■ **Work to complete**:
Could you transcribe each record below exactly as written, setting the pictures aside?
━━ Dataset extract ━━
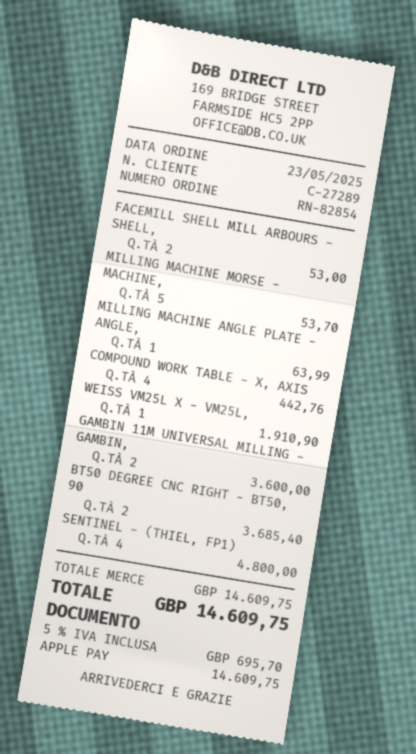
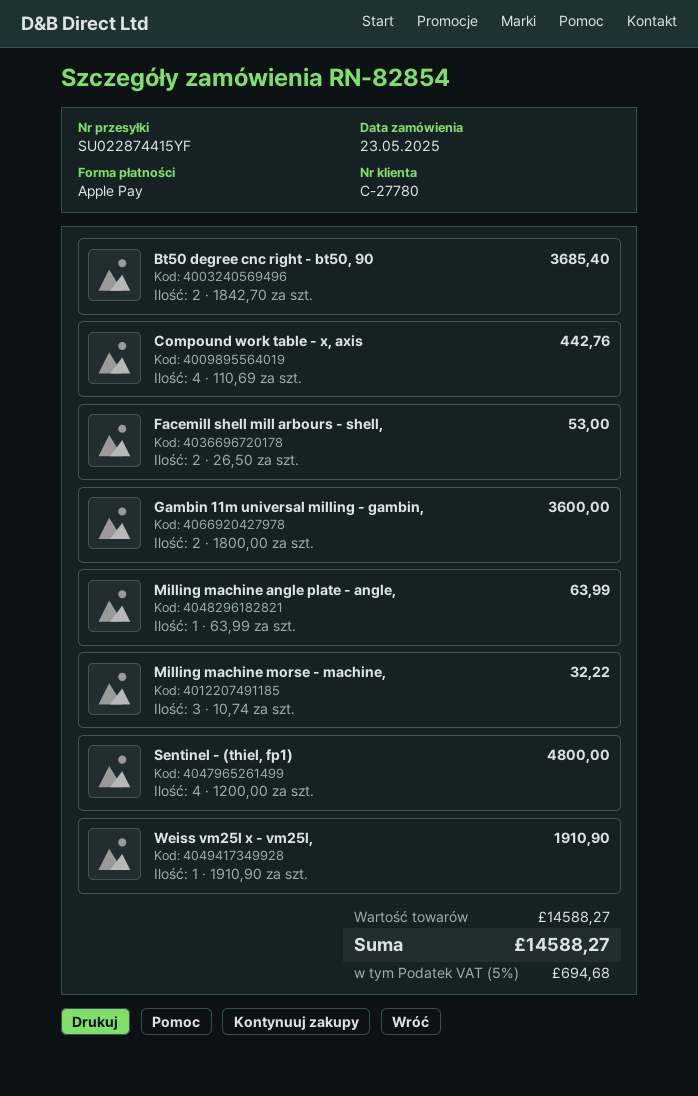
customer number: C-27289 -> C-27780
MILLING MACHINE MORSE - MACHINE,: 5 for 53.70 -> 3 for 32.22
subtotal: 14609.75 -> 14588.27
tax: 5% = 695.70 -> 5% = 694.68
total: 14609.75 -> 14588.27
━━━
■ **Answer section**:
customer number: C-27289 -> C-27780
MILLING MACHINE MORSE - MACHINE,: 5 for 53.70 -> 3 for 32.22
subtotal: 14609.75 -> 14588.27
tax: 5% = 695.70 -> 5% = 694.68
total: 14609.75 -> 14588.27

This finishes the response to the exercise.